2008 Latest Caselaw 1158 Del

Citation : 2008 Latest Caselaw 1158 Del
Judgement Date : 28 July, 2008

Delhi High Court
Mohd. Yamin vs State on 28 July, 2008
Author: P.K.Bhasin
*          IN THE HIGH COURT OF DELHI AT NEW DELHI


%                      Crl. Appeal No. 194/1992


+                  Date of Decision: 28th July ,2008


#    MOHD. YAMIN                                       ...Appellant

!                                  Through: Mr. V.K. Malik &
                                   Ms. Tanuja Bose, Advocates


                             versus


$    STATE                                        ...Respondent

^                                  Through:    Mr.     Manoj      Ohri,
                                   Advocate


     CORAM:
*    HON'BLE MR. JUSTICE VIKRAMAJIT SEN
     HON'BLE MR. JUSTICE P.K.BHASIN


1. Whether Reporters of local papers may be allowed to see
   the judgment?(Yes)
2. To be referred to the Reporter or not? (Yes)
3. Whether the judgment should be reported in the digest?(Yes)
                         JUDGMENT

P.K.BHASIN, J:

The appellant has preferred this appeal challenging his

conviction by the learned Additional Sessions Judge, Delhi in Sessions

Case No.162/92 under Section 302 IPC and Section 27 of the Arms

Act for the murder of one Mohd. Salim on 09.11.91.
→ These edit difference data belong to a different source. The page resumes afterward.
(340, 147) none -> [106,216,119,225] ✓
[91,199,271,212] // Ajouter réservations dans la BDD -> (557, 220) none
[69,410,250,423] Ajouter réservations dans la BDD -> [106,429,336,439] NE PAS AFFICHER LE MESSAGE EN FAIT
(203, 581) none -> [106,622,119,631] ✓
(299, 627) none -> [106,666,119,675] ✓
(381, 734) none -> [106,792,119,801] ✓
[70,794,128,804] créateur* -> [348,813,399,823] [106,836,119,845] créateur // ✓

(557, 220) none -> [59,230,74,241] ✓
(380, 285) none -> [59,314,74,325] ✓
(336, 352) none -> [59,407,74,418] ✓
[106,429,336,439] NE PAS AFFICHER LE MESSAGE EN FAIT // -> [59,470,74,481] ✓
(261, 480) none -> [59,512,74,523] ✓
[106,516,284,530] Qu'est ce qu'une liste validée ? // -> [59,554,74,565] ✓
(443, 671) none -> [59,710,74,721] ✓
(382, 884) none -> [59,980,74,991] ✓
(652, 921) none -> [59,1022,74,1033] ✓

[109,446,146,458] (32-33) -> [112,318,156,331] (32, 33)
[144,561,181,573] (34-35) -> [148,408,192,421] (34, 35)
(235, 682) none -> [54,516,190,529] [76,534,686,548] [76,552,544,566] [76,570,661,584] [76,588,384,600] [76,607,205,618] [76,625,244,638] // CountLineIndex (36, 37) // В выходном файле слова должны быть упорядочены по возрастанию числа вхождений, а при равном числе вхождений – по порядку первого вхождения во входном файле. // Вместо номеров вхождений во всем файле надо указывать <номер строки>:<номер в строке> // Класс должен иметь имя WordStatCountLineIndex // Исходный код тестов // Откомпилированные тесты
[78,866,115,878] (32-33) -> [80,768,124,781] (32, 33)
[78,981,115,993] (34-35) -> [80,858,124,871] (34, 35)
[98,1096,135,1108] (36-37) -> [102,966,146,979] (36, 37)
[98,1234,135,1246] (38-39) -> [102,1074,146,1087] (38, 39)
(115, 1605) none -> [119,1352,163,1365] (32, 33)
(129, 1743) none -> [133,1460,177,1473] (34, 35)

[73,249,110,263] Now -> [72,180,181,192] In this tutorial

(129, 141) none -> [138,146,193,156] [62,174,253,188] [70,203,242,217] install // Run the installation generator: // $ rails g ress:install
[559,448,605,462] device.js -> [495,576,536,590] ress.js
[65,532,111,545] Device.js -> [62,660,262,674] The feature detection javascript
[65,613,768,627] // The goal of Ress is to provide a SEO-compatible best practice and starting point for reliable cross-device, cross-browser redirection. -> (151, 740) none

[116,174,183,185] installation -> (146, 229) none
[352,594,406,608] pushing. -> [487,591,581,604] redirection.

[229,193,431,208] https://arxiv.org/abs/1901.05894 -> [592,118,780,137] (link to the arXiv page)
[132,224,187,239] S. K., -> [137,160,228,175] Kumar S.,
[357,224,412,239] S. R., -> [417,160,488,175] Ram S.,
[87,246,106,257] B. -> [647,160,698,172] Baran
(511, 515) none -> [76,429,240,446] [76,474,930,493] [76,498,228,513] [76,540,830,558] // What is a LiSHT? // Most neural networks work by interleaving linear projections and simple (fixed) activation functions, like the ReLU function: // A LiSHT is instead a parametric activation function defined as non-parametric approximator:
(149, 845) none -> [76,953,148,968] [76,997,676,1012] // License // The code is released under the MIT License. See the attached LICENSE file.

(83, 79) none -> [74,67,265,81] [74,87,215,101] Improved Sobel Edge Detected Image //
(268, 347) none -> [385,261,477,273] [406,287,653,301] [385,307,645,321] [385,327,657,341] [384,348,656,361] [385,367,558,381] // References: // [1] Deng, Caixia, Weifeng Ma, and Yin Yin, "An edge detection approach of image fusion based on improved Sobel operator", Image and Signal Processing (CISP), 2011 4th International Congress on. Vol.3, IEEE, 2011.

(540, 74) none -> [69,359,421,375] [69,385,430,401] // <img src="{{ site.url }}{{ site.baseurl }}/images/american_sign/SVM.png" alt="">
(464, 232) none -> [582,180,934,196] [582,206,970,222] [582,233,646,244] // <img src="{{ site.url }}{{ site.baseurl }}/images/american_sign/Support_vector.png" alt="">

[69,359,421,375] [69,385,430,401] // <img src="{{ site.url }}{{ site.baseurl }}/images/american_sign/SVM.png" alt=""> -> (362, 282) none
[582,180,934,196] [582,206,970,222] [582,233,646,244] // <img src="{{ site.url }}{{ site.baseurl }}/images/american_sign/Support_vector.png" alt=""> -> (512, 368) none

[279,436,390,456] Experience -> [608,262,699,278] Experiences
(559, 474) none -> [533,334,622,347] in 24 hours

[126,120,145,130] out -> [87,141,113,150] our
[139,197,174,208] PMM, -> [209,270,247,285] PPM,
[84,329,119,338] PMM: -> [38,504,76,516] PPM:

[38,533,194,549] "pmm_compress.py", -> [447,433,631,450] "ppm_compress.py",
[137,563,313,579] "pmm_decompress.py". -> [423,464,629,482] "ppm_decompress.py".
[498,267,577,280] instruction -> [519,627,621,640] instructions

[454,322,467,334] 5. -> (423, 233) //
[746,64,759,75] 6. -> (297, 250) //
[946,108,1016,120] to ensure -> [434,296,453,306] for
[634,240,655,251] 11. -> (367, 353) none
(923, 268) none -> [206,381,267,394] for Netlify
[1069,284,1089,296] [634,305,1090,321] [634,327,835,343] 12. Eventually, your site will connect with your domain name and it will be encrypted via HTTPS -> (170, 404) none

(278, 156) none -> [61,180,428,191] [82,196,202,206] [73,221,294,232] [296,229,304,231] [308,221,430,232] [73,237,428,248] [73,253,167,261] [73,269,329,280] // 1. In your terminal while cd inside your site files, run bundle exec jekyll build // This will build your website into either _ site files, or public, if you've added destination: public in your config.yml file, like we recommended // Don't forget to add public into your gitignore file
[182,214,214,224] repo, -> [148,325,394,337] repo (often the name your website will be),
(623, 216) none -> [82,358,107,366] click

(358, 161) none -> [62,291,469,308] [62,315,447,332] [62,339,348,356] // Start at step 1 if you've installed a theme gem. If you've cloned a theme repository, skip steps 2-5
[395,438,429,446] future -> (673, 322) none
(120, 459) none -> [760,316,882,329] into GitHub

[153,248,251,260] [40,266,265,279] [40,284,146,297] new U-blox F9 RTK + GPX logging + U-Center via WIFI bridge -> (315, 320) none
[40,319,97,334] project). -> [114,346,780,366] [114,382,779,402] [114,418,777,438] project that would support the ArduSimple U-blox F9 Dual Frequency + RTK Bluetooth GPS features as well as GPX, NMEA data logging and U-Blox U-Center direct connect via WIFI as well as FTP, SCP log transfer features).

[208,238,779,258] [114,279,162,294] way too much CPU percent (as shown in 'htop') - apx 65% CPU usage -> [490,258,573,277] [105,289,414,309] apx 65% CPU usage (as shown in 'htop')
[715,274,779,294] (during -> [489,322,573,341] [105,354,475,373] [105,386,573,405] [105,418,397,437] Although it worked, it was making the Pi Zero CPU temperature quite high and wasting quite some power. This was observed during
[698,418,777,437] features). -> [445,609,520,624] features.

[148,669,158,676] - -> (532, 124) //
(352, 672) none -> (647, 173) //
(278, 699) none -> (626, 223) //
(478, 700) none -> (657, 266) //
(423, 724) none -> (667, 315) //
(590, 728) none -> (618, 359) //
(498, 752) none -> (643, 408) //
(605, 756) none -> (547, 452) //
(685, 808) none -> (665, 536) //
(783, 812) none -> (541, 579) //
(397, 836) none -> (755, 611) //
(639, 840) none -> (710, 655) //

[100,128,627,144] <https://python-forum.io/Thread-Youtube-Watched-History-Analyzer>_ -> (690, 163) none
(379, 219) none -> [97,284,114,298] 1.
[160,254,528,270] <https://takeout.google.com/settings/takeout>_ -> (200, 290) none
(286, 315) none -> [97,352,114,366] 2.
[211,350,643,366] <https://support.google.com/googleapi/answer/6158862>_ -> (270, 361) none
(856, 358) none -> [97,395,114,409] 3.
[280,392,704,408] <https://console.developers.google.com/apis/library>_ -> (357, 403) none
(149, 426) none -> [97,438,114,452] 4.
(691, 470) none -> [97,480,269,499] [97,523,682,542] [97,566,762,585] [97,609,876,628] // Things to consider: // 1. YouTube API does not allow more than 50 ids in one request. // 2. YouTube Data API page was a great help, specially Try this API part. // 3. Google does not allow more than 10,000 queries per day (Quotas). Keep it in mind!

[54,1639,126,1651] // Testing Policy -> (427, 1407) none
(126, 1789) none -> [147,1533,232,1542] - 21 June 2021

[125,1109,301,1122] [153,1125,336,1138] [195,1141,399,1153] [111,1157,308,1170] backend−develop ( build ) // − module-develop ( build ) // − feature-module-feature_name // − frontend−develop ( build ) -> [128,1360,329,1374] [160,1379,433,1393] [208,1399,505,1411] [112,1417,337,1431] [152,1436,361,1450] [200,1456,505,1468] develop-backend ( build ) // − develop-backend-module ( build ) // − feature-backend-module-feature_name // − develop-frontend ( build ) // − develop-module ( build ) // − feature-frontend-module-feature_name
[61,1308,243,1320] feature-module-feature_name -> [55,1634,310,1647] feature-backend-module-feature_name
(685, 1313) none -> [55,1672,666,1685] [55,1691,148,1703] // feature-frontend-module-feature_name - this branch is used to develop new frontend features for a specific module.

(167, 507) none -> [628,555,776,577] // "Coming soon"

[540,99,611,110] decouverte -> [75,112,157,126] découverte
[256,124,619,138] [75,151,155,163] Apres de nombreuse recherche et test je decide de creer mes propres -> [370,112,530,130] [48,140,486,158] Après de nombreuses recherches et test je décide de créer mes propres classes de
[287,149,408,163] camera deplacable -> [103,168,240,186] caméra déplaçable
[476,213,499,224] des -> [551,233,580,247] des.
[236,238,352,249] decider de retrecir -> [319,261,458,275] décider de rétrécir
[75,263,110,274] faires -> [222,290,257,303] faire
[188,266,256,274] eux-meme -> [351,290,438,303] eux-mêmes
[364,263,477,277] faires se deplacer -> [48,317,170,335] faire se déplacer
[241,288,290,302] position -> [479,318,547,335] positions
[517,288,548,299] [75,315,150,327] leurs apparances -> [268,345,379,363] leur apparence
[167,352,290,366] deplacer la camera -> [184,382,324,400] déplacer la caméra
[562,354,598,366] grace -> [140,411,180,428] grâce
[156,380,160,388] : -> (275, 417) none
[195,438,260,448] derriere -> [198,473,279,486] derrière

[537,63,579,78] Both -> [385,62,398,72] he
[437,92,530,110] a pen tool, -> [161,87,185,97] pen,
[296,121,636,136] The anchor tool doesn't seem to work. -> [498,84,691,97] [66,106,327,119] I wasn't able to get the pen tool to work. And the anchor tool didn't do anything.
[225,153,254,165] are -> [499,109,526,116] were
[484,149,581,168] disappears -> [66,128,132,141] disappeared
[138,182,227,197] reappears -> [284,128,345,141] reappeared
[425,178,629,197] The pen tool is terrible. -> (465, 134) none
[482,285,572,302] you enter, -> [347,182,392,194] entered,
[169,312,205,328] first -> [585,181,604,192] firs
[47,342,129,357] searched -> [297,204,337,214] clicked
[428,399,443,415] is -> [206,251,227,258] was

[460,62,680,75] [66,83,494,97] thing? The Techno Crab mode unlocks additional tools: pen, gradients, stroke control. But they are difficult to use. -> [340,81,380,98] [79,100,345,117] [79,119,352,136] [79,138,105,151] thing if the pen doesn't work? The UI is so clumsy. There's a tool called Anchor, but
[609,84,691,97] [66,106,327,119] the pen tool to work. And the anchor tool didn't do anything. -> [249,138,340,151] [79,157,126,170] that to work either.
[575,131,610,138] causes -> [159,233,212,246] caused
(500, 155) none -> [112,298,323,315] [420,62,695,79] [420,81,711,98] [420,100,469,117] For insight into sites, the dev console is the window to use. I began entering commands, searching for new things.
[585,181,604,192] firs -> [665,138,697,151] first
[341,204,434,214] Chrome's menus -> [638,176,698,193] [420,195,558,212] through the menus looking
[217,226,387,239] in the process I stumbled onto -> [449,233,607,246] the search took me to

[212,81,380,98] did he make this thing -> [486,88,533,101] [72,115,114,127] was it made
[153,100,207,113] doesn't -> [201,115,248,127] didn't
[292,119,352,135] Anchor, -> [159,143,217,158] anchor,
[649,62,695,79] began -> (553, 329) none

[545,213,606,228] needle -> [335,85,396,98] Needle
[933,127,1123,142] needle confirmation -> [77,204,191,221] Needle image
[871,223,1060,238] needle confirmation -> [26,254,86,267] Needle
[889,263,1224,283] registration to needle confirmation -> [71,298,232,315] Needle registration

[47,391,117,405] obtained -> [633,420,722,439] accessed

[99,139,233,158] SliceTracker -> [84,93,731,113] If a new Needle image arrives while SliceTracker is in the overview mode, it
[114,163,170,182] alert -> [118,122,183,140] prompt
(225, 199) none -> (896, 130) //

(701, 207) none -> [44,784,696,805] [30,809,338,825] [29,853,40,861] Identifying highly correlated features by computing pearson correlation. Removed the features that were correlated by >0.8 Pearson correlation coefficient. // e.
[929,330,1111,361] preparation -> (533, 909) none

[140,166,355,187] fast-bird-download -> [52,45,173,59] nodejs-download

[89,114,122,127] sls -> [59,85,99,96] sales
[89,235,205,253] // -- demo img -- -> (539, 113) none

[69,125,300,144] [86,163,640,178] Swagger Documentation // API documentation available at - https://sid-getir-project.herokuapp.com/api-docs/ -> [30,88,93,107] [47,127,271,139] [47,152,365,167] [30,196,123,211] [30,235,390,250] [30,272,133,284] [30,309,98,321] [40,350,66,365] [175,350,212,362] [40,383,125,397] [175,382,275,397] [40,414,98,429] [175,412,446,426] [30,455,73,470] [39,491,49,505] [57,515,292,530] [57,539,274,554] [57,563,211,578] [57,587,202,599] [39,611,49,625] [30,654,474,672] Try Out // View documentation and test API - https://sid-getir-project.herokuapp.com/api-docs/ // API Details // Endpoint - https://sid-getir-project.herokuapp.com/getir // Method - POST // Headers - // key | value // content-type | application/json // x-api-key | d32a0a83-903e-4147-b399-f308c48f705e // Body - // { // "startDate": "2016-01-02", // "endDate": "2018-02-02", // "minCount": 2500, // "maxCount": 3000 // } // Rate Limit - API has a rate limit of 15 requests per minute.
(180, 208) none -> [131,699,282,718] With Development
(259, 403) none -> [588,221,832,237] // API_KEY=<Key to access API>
2. The case set out by the prosecution against the appellant was

that the appellant's married sister Mobina having three children had

been deserted by her husband. After her desertion by her husband the

deceased Mohd. Salim, who was also married already, married

Mobina. Earlier marriages of both of them had not been dissolved.

Mobina's family members, including the appellant, were not happy

with her marrying Mohd. Salim. On 8.11.91 there was a quarrel

between the appellant and the deceased over Mobina at the house of

the deceased where the appellant-accused had gone to warn him not

to have any relationship with Mobina. On 9.11.91 at about 11 p.m.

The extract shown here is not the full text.